One of the major objections Christians raise in regard to literature is that so much of it, especially contemporary literature, reflects immoral and often anti-Christian values. Ryken is sensitive to this concern and attempts to address it.
“If the effect [of a certain piece of literature] is one that pushes a reader toward immoral attitudes, feelings, or behavior, the antidote is simple: either stop reading the troublesome material, or exercise stronger moral control over the influence the material is exerting. Works of literature are moral or immoral persuaders, but no reader is obliged to be persuaded against his or her will,” he advises.
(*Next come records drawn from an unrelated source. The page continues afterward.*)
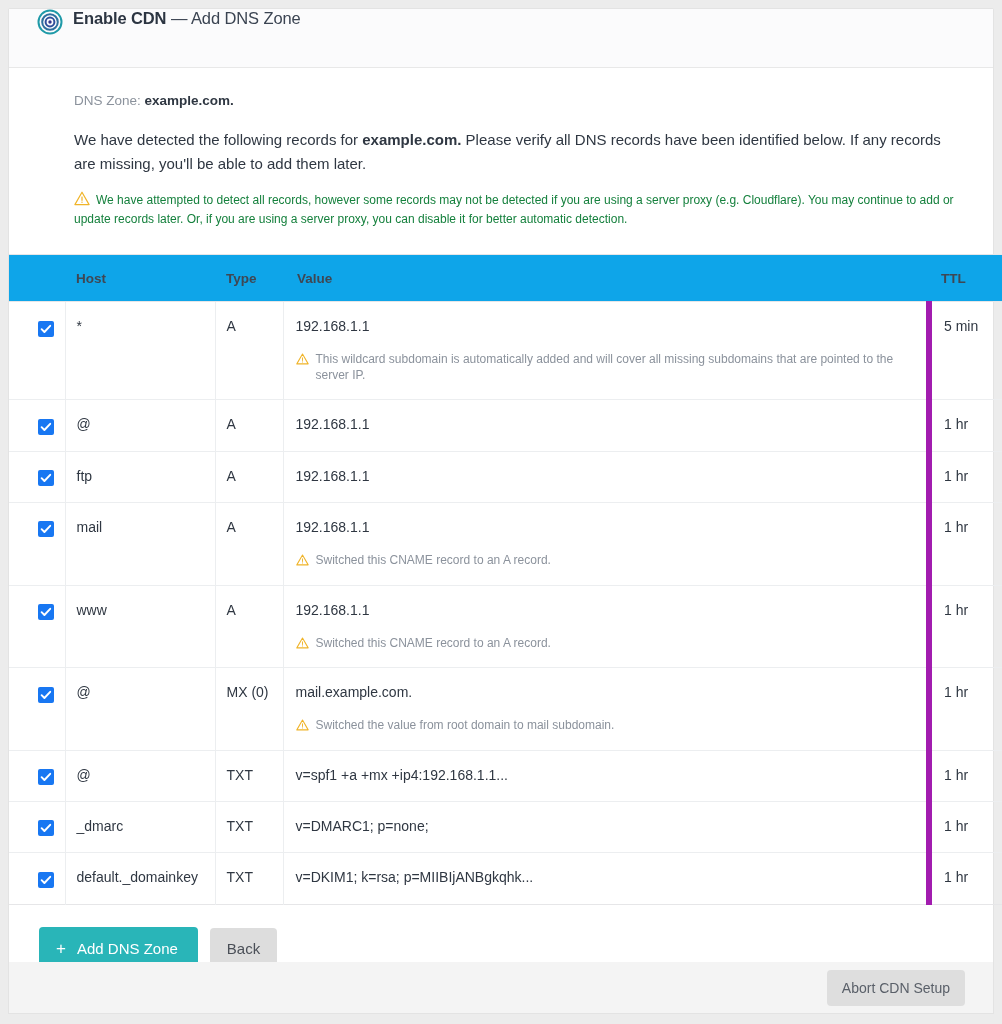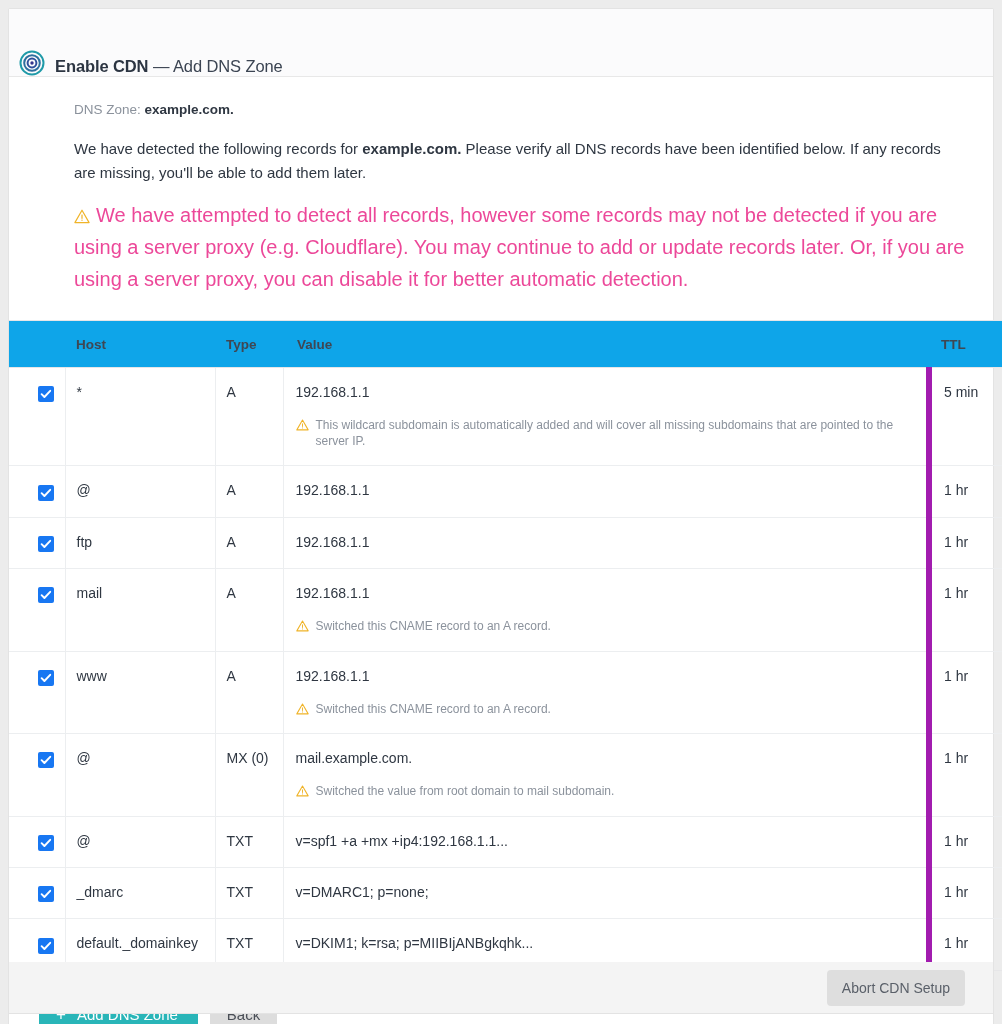--- a/index.html
+++ b/index.html
@@ -33,12 +33,12 @@
 
   
   .panel-header {
-    height: 68px;
+    height: 59px;
     background: #fbfbfc;
     border-bottom: 1px solid #e8e8e8;
     display: flex;
-    align-items: flex-end;
-    padding: 0 10px;
+    align-items: flex-start;
+    padding: 0 28px;
     gap: 10px;
   }
   .target-icon { width: 26px; height: 26px; display: block; flex: 0 0 auto; }

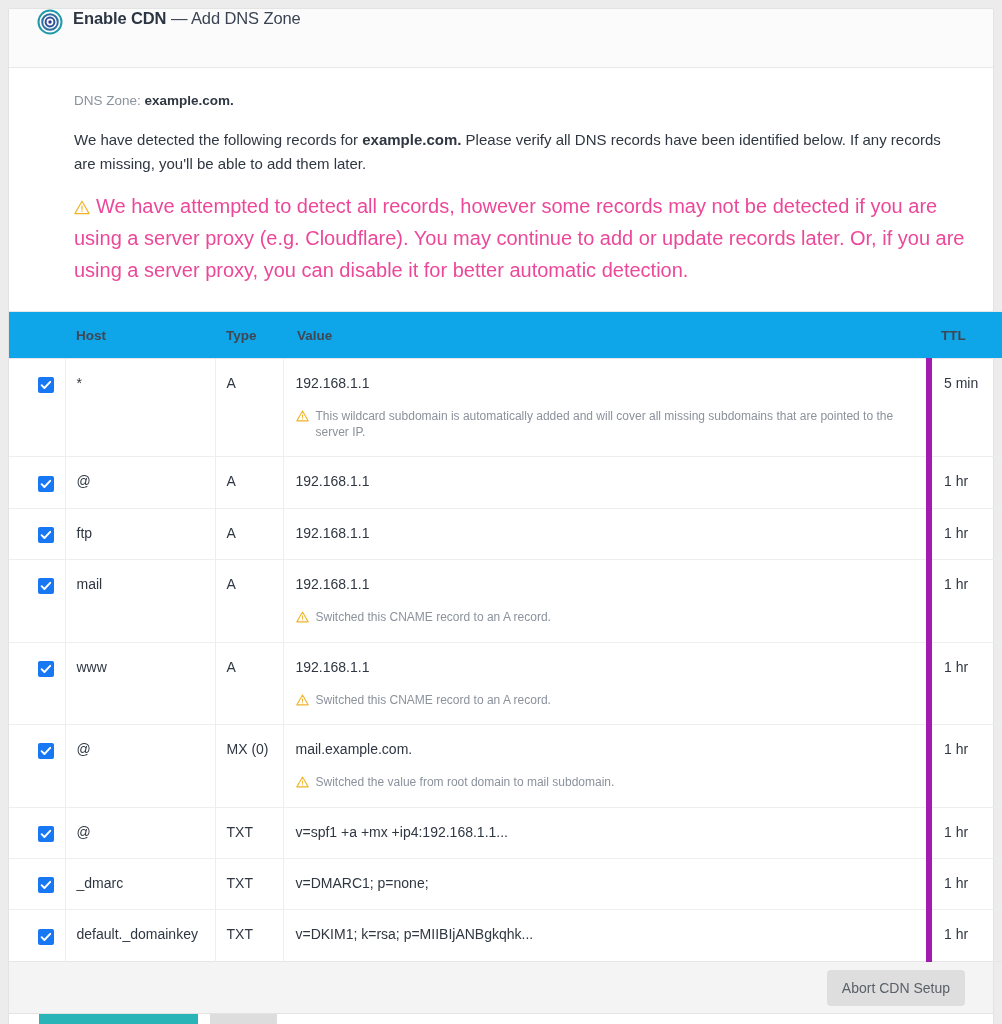--- a/index.html
+++ b/index.html
@@ -70,9 +70,9 @@
   .para b { font-weight: bold; }
 
   .warn-para {
-    font-size: 20px;
+    font-size: 12px;
     line-height: 1.58;
-    color: #ec4899;
+    color: #15803d;
     margin: 0 0 17px 0;
     max-width: 945px;
     text-indent: 0;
That recommendation seems a little weak, but it may be the best one possible given the fact that much of literature tends to dwell on topics Christians often find distasteful. What Ryken does not do, and probably should have done, was to distinguish between the literary junk of our day that is written only to tease and tantalize and that which should be considered serious fiction. Nevertheless, Windows to the World is a good introduction to a much-neglected topic, the Christian approach to literature.
Laughing All The Way To Church
And the Laugh Shall Be First: A Treasury of Religious Humor, compiled by William H. Willimon (Abingdon, 1986, 156 pp.; $12.95, cloth). Reviewed by David Neff.
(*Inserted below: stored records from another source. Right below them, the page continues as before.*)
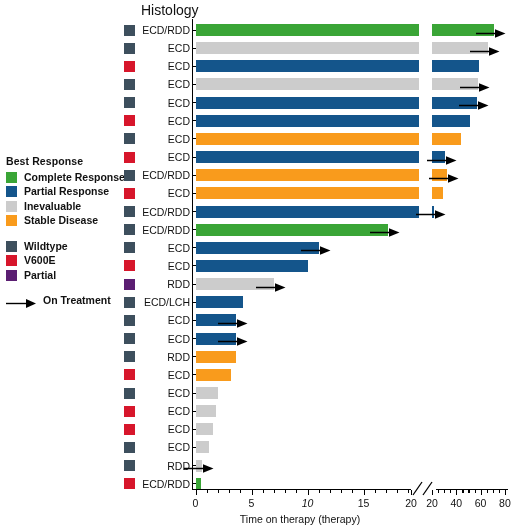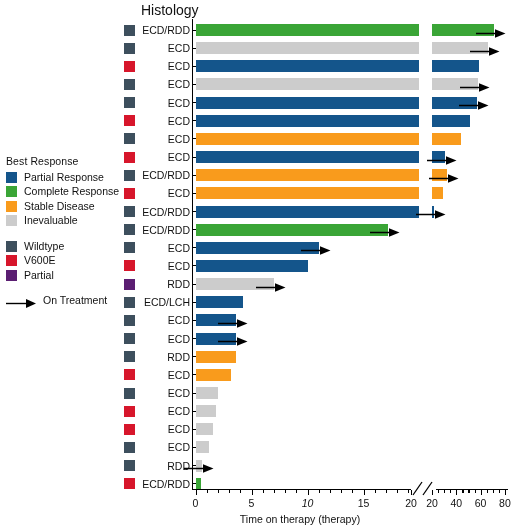--- a/index.html
+++ b/index.html
@@ -14,7 +14,7 @@
   #plot{position:absolute;left:0;top:0;width:520px;height:528px;}
 
   
-  .legend{position:absolute;left:6px;top:155px;width:130px;}
+  .legend{position:absolute;left:6px;top:155px;width:130px;font-weight:bold;}
   .legend-title{font-size:10.5px;color:#111;margin-bottom:3px;letter-spacing:.1px;}
   .legend-row{display:flex;align-items:center;height:14.5px;}
   .swatch{width:11px;height:11px;flex:0 0 11px;margin-right:7px;}

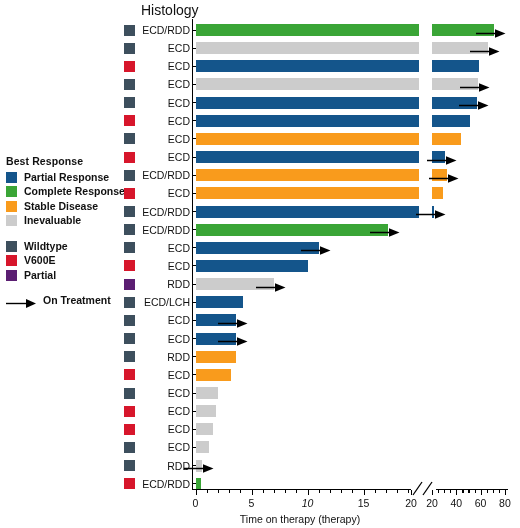--- a/index.html
+++ b/index.html
@@ -63,12 +63,12 @@
   <div class="legend-title">Best Response</div>
   <div id="legend-response">
       <div class="legend-row">
+        <span class="swatch" style="background: rgb(58, 165, 54);"></span>
+        <span class="legend-label">Complete Response</span>
+      </div>
+      <div class="legend-row">
         <span class="swatch" style="background: rgb(20, 85, 139);"></span>
         <span class="legend-label">Partial Response</span>
-      </div>
-      <div class="legend-row">
-        <span class="swatch" style="background: rgb(58, 165, 54);"></span>
-        <span class="legend-label">Complete Response</span>
       </div>
       <div class="legend-row">
         <span class="swatch" style="background: rgb(249, 155, 28);"></span>

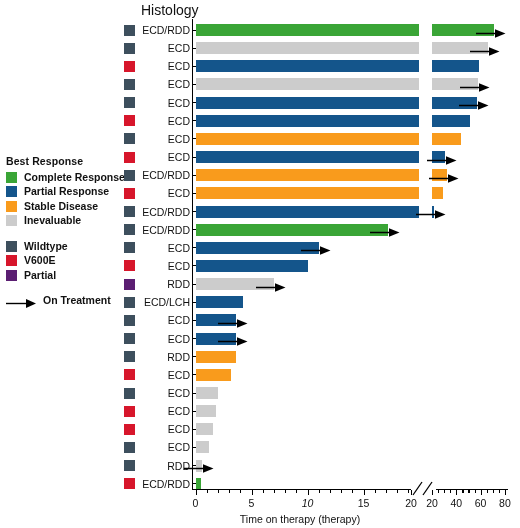--- a/index.html
+++ b/index.html
@@ -71,12 +71,12 @@
         <span class="legend-label">Partial Response</span>
       </div>
       <div class="legend-row">
+        <span class="swatch" style="background: rgb(204, 204, 204);"></span>
+        <span class="legend-label">Inevaluable</span>
+      </div>
+      <div class="legend-row">
         <span class="swatch" style="background: rgb(249, 155, 28);"></span>
         <span class="legend-label">Stable Disease</span>
-      </div>
-      <div class="legend-row">
-        <span class="swatch" style="background: rgb(204, 204, 204);"></span>
-        <span class="legend-label">Inevaluable</span>
       </div>
     </div>
   <div class="legend-gap"></div>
Duke University minister and professor Will Willimon thinks “there is something fundamentally righteous and holy about our humor.” And his brief introduction to And the Laugh Shall Be First is an attempt to establish what should be obvious to followers of the biblical Christ. Swinburne’s “pale Galilean” notwithstanding, the man who talked of swallowing camels and whose ripostes left Saducees speechless could hardly have been humorless.
Nevertheless, for those who need to hear it, and for those who enjoy hearing it as well, Willimon locates Godlike humor in God’s own justice (“when God puts all of us in our place, when the first end up last and the last move to the front of the line”) and in his grace (“the very essence of grace is to receive the gift of laughter, especially when the joke is on us, particularly when the most laughable incongruities consist of the gap between who we are and who God would have us to be”).
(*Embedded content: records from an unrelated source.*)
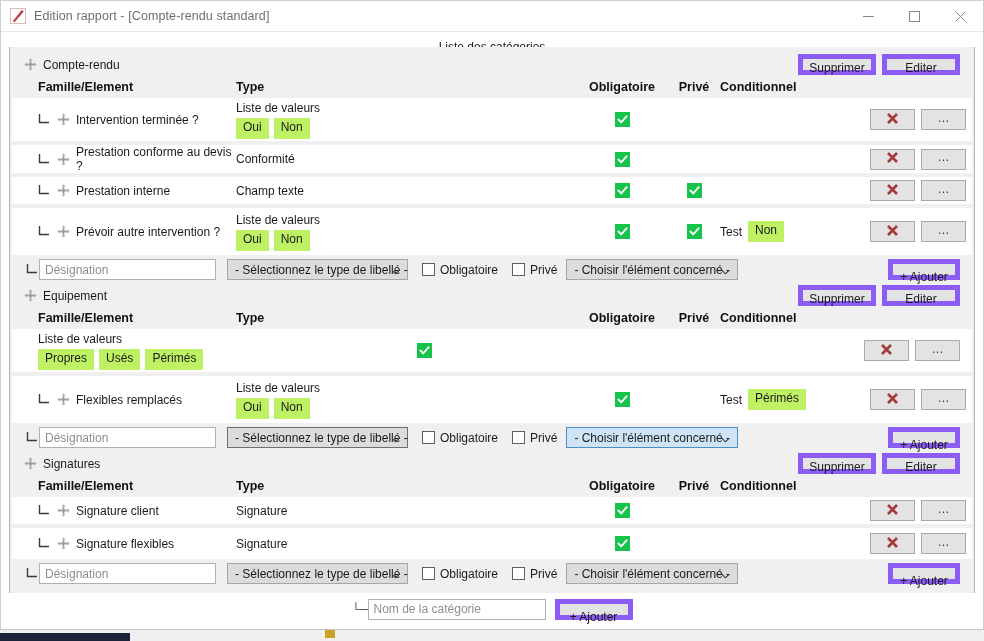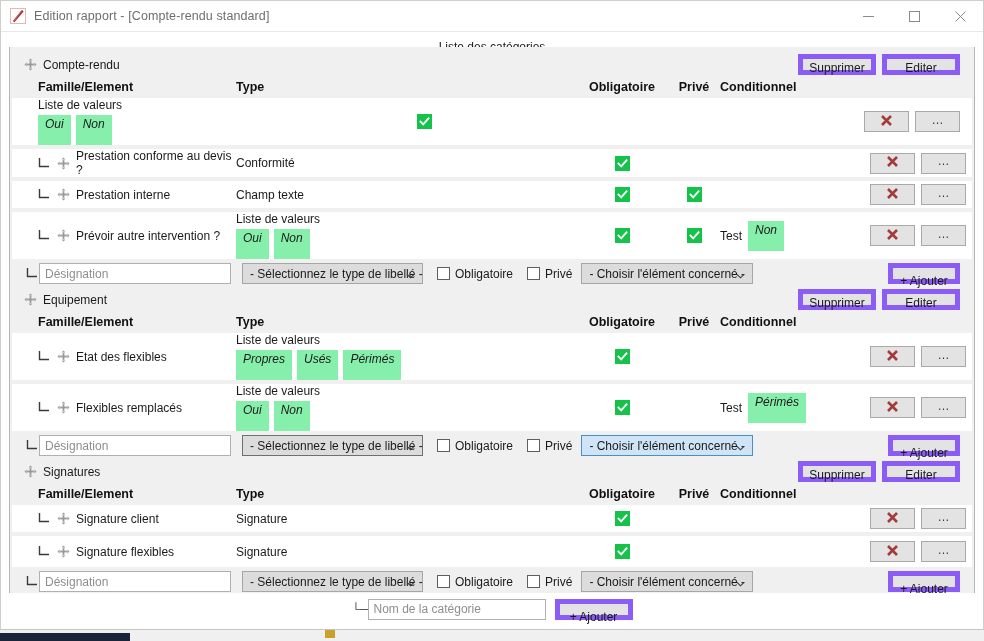--- a/index.html
+++ b/index.html
@@ -344,6 +344,20 @@
             </div>
             <div class="rows">
               <div class="row tall">
+                <div class="fam">
+                  <span class="movehandle"><svg width="13" height="13" viewBox="0 0 13 13">
+                      <path d="M1.5 1 V9.5 H11" fill="none" stroke="#3a3a3a" stroke-width="1.4"></path>
+                    </svg></span>
+                  <span class="movehandle"><svg width="13" height="13" viewBox="0 0 13 13">
+                      <path d="M6.5 0.5 L8.4 2.6 H4.6 Z" fill="#9a9a9a"></path>
+                      <path d="M6.5 12.5 L8.4 10.4 H4.6 Z" fill="#9a9a9a"></path>
+                      <path d="M0.5 6.5 L2.6 8.4 V4.6 Z" fill="#9a9a9a"></path>
+                      <path d="M12.5 6.5 L10.4 8.4 V4.6 Z" fill="#9a9a9a"></path>
+                      <rect x="5.6" y="3.1" width="1.8" height="6.8" fill="#9a9a9a"></rect>
+                      <rect x="3.1" y="5.6" width="6.8" height="1.8" fill="#9a9a9a"></rect>
+                    </svg></span>
+                  <span>Intervention terminée ?</span>
+                </div>
                 <div class="typecell">
                   <span>Liste de valeurs</span>
                   <div class="chips">

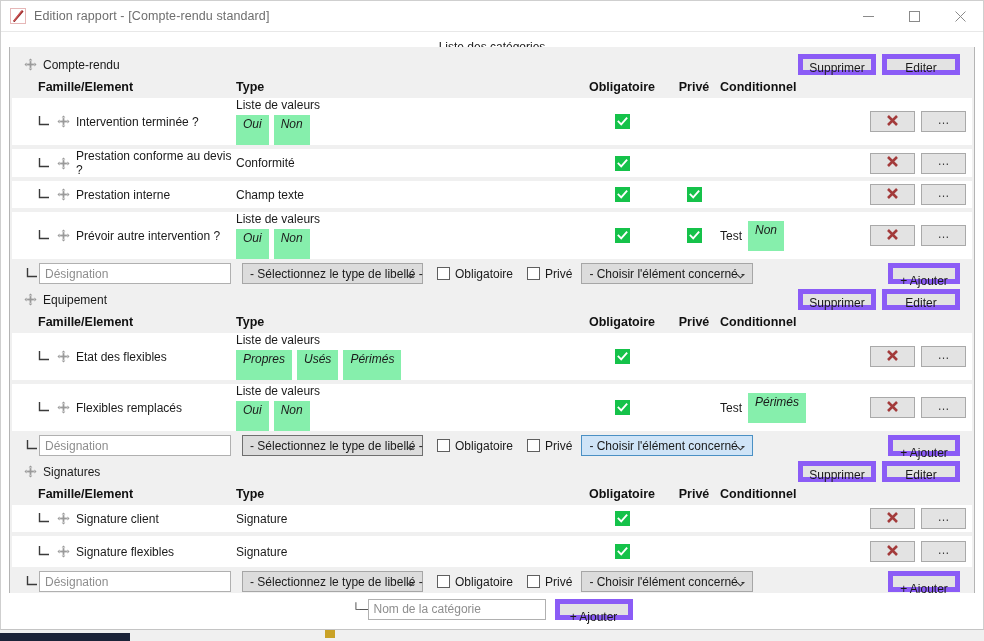--- a/index.html
+++ b/index.html
@@ -170,11 +170,10 @@
   }
   .chips { display: flex; gap: 5px; }
   .chip {
-    background: #86efac;
-    padding: 2px 7px 14px 7px;
+    background: #bef264;
+    padding: 2px 7px 5px 7px;
     font-size: 12px; color: #1a1a1a;
     line-height: 14px;
-    font-style: italic;
   }
   .row .obl  { width: 92px; flex: 0 0 92px; display: flex; justify-content: center; }
   .row .priv { width: 52px; flex: 0 0 52px; display: flex; justify-content: center; }

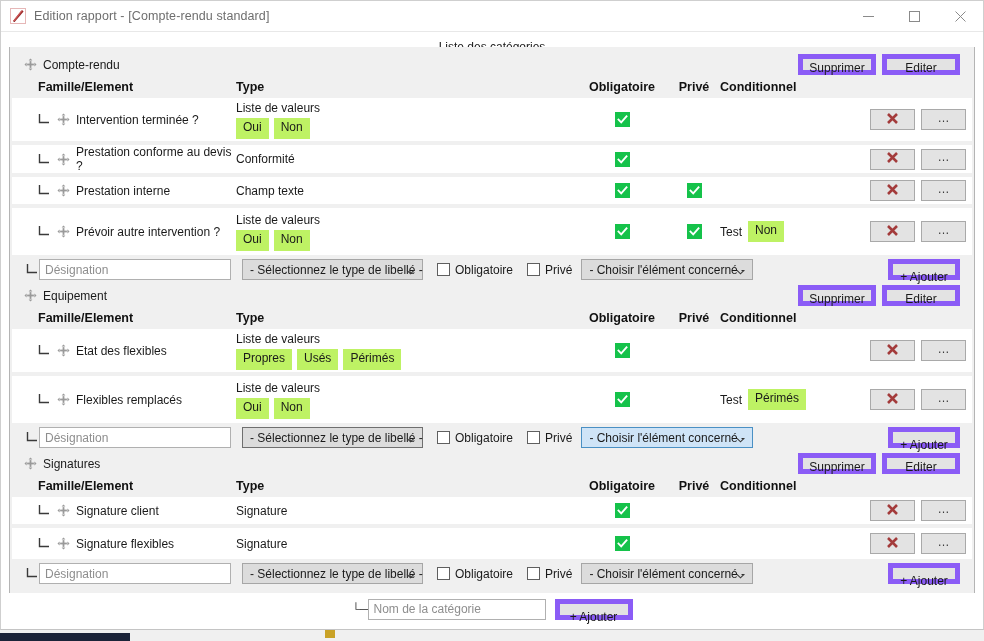--- a/index.html
+++ b/index.html
@@ -214,7 +214,7 @@
   }
   .tree-el { color: #3a3a3a; font-size: 12px; width: 12px; }
   .txtinput {
-    width: 192px; height: 21px;
+    width: 177px; height: 21px;
     border: 1px solid #b0b0b0; background: #ffffff;
     font-family: "Liberation Sans", sans-serif;
     font-size: 12px; color: #1a1a1a;

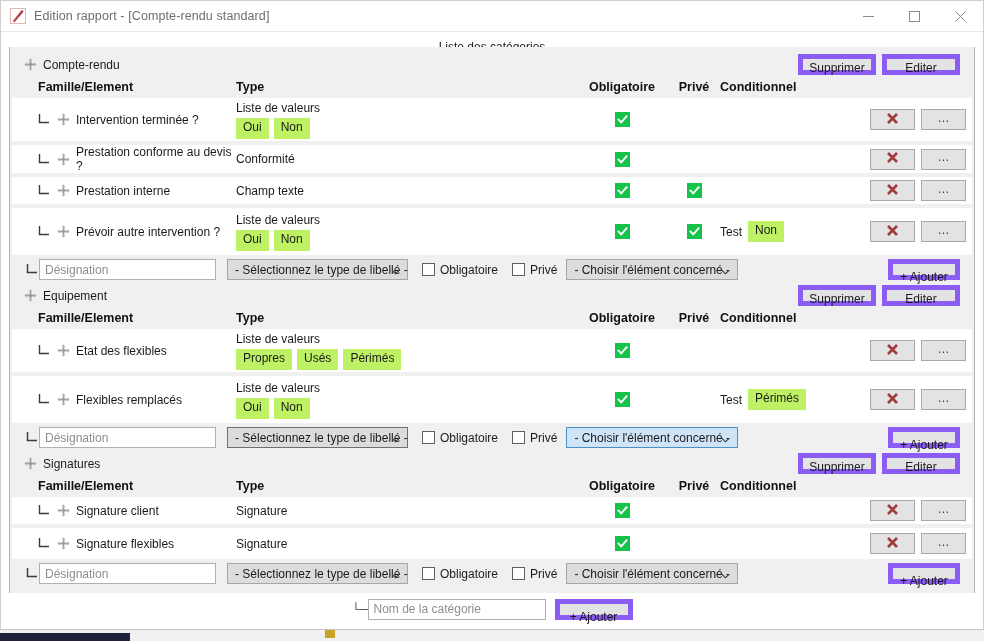--- a/index.html
+++ b/index.html
@@ -566,20 +566,6 @@
             </div>
             <div class="rows">
               <div class="row tall">
-                <div class="fam">
-                  <span class="movehandle"><svg width="13" height="13" viewBox="0 0 13 13">
-                      <path d="M1.5 1 V9.5 H11" fill="none" stroke="#3a3a3a" stroke-width="1.4"></path>
-                    </svg></span>
-                  <span class="movehandle"><svg width="13" height="13" viewBox="0 0 13 13">
-                      <path d="M6.5 0.5 L8.4 2.6 H4.6 Z" fill="#9a9a9a"></path>
-                      <path d="M6.5 12.5 L8.4 10.4 H4.6 Z" fill="#9a9a9a"></path>
-                      <path d="M0.5 6.5 L2.6 8.4 V4.6 Z" fill="#9a9a9a"></path>
-                      <path d="M12.5 6.5 L10.4 8.4 V4.6 Z" fill="#9a9a9a"></path>
-                      <rect x="5.6" y="3.1" width="1.8" height="6.8" fill="#9a9a9a"></rect>
-                      <rect x="3.1" y="5.6" width="6.8" height="1.8" fill="#9a9a9a"></rect>
-                    </svg></span>
-                  <span>Etat des flexibles</span>
-                </div>
                 <div class="typecell">
                   <span>Liste de valeurs</span>
                   <div class="chips">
Most of the selections Willimon offers in this compilation rely on parody to make their points. The skeptical Mark Twain delivers a send-up of the logic of Holy Land shrines and holy relics. H. L. Mencken burlesques American weddings. And Stephen Leacock soberly records the fate of the desperate-to-please pastor who won’t risk offense by saying good-by.
Thus the book proceeds in roughly chronological fashion from the dead skeptics of yesteryear to the liberal theological humorists of our own time: Martin Marty (“Fundies in Their Undies”), Robert McAfee Brown (“Oral Roberts and the 900-Foot Jesus”), and (if a bit self-indulgently) Christian Century editor-at-large Will Willimon (“The Evangelization of a Family Named Fulp” and four additional entries).
The high point of the volume very well may be poet Anthony Towne’s 1966 response to Thomas J. J. Altizer’s Death of God theology. “GOD IS DEAD IN GEORGIA,” reads the headline on the lengthy, New York Times-style obituary. “In Gettysburg, Pa.,” wrote Towne, “former President Dwight D. Eisenhower, released, through a military aide, the following statement: ‘Mrs. Eisenhower joins me in heartfelt sympathy to the family and many friends of the late God. He was, I always felt, a force for moral good in the universe. Those of us who were privileged to know him admired the probity of his character, the breadth of his compassion, the depth of his intellect. Generous almost to a fault, his many acts of kindness to America will never be forgotten. It is a very great loss indeed. He will be missed.’ ”
After sampling Willimon’s collection over several days’ lunch breaks while walking from my office to the local convenience market, I believe the volume achieves its editor’s goal: to “provide many hours of insight and grace—two essential commodities in short supply, in church or out.”